Besides gaining hands-on learning in the engineering world, Sierra has strengthened her leadership skills through the program. She attended a leadership retreat last fall with her cohort and has since focused on being more open-minded and communicative. These leadership trainings, too, have influenced her to seek personal growth in addition to academic growth.

“Felicity is a people person,” said Bonnie Shuda, director of engineering scholar programs, “and her leadership qualities hinge upon her offering up space for others to share their stories and struggles when they need to be heard and leading them in an individualized way that can support them best.”

Sierra said she feels especially called to succeed as none of her family members have been involved in engineering or have had access to the educational opportunities that she has now.
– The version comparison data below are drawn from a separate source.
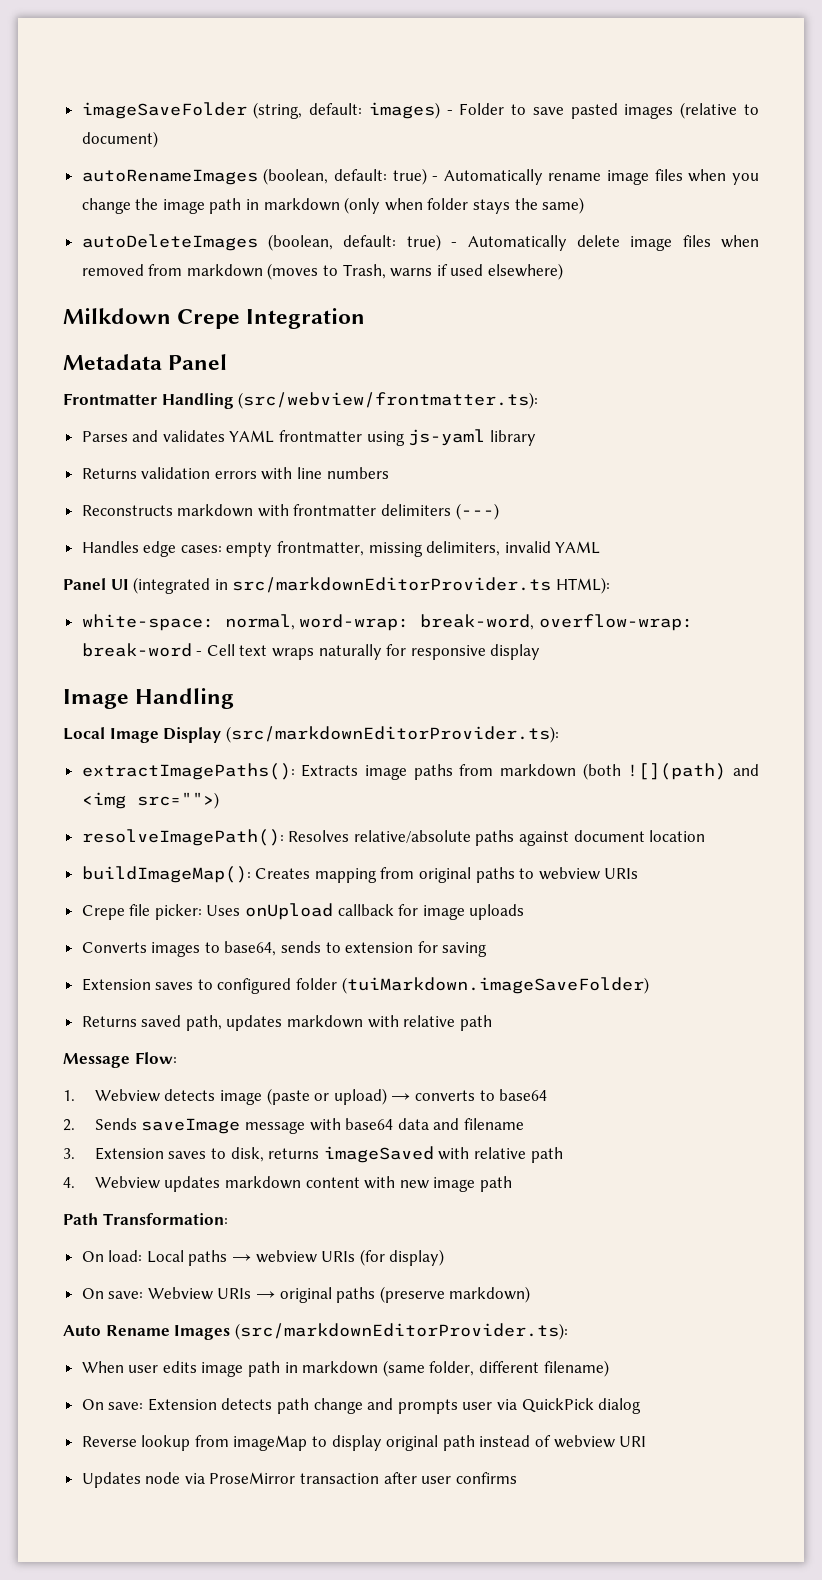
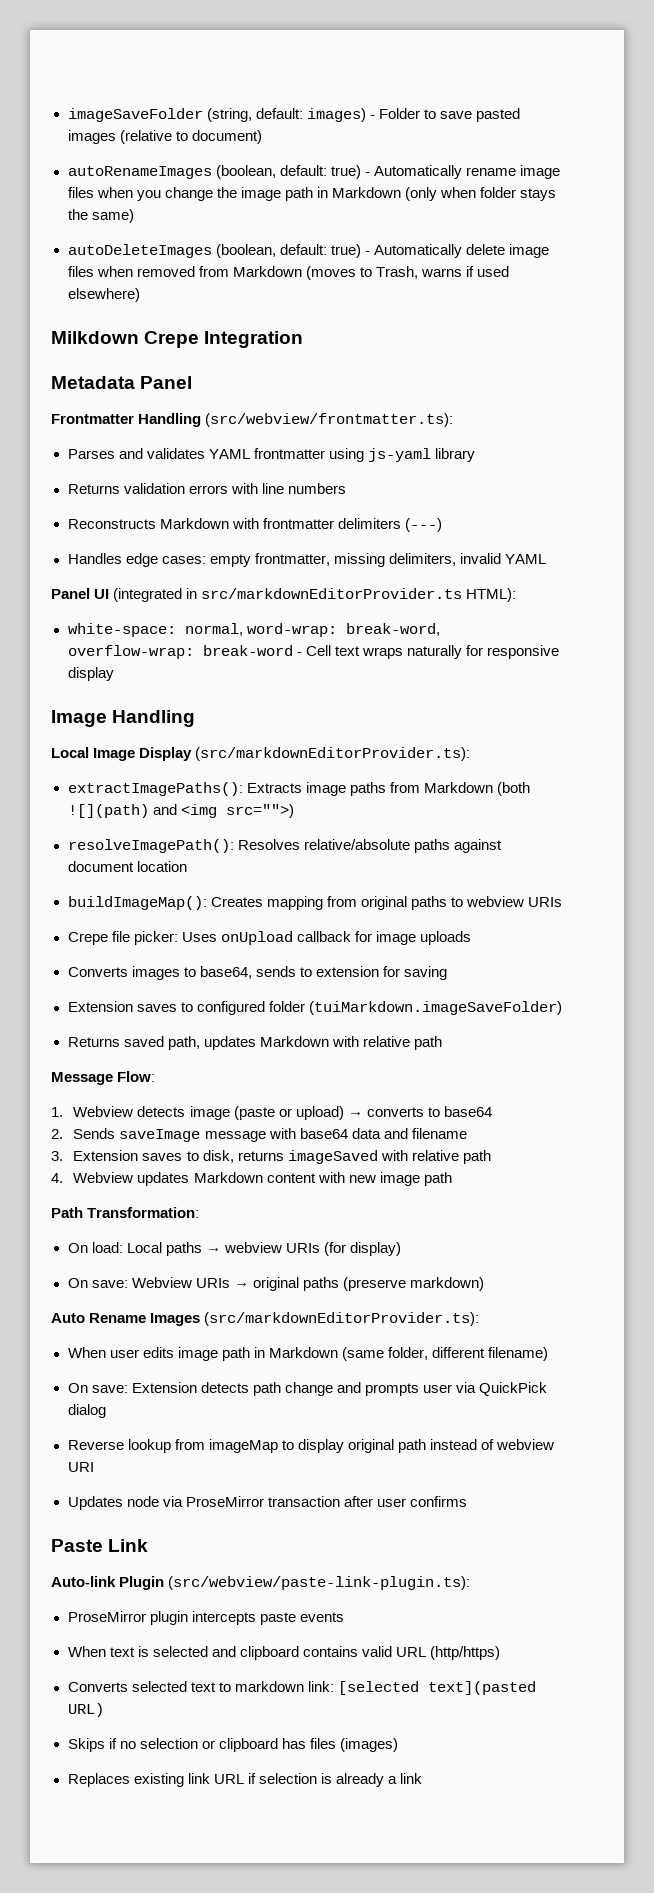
- autoRenameImages (boolean, default: true) - Automatically rename image files when you change the image path in markdown (only when folder stays the same)
+ autoRenameImages (boolean, default: true) - Automatically rename image files when you change the image path in Markdown (only when folder stays the same)
- autoDeleteImages (boolean, default: true) - Automatically delete image files when removed from markdown (moves to Trash, warns if used elsewhere)
+ autoDeleteImages (boolean, default: true) - Automatically delete image files when removed from Markdown (moves to Trash, warns if used elsewhere)
- Reconstructs markdown with frontmatter delimiters (---)
+ Reconstructs Markdown with frontmatter delimiters (---)
- extractImagePaths(): Extracts image paths from markdown (both ![](path) and <img src="">)
+ extractImagePaths(): Extracts image paths from Markdown (both ![](path) and <img src="">)
- Returns saved path, updates markdown with relative path
+ Returns saved path, updates Markdown with relative path
- 4. Webview updates markdown content with new image path
+ 4. Webview updates Markdown content with new image path
- When user edits image path in markdown (same folder, different filename)
+ When user edits image path in Markdown (same folder, different filename)
+ Paste Link
+ Auto-link Plugin (src/webview/paste-link-plugin.ts):
+ ProseMirror plugin intercepts paste events
+ When text is selected and clipboard contains valid URL (http/https)
+ Converts selected text to markdown link: [selected text](pasted URL)
+ Skips if no selection or clipboard has files (images)
+ Replaces existing link URL if selection is already a link

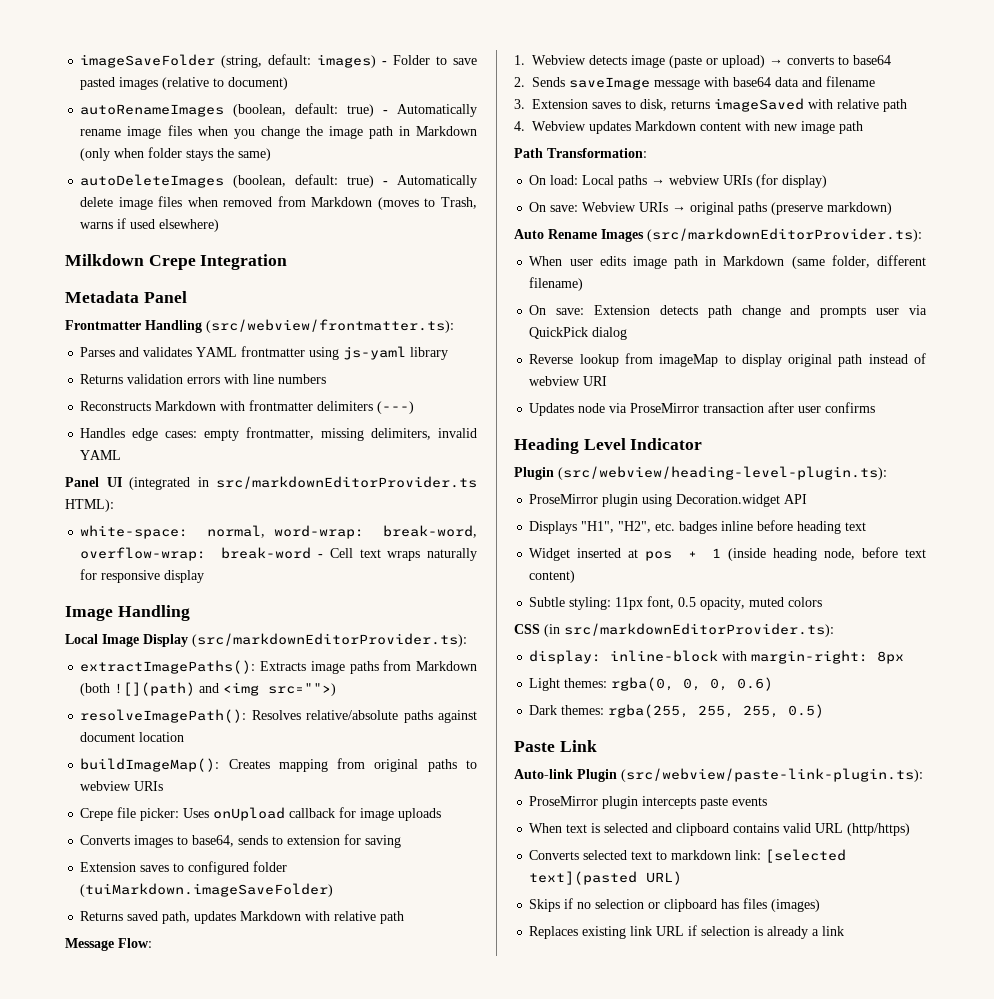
+ Heading Level Indicator
+ Plugin (src/webview/heading-level-plugin.ts):
+ ProseMirror plugin using Decoration.widget API
+ Displays "H1", "H2", etc. badges inline before heading text
+ Widget inserted at pos + 1 (inside heading node, before text content)
+ Subtle styling: 11px font, 0.5 opacity, muted colors
+ CSS (in src/markdownEditorProvider.ts):
+ display: inline-block with margin-right: 8px
+ Light themes: rgba(0, 0, 0, 0.6)
+ Dark themes: rgba(255, 255, 255, 0.5)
But beyond her family, she finds most of her motivation from wanting to make her younger self proud. It’s a lesson she said she’s learned since joining the program, that one must want the best for themselves and work for it every day.

“If you live up to anyone else’s expectations, you’re not staying true to yourself,” Sierra said. “You’re not sticking to your passion. And you should do something you love because you love it.”

As her freshman year winds down, Sierra has her eyes on several opportunities for the next few years of college and beyond. She plans to get more involved with the university as a whole in registered student organizations, volunteer in the Lincoln community and intern for Kiewit and possibly a couple other firms.

“Now I kind of know what I want to do in the future,” Sierra said. “I feel prepared and more comforted in the fact that I have a plan and have a support system in Kiewit. I feel like I’ve grown more so as a person than just a student.”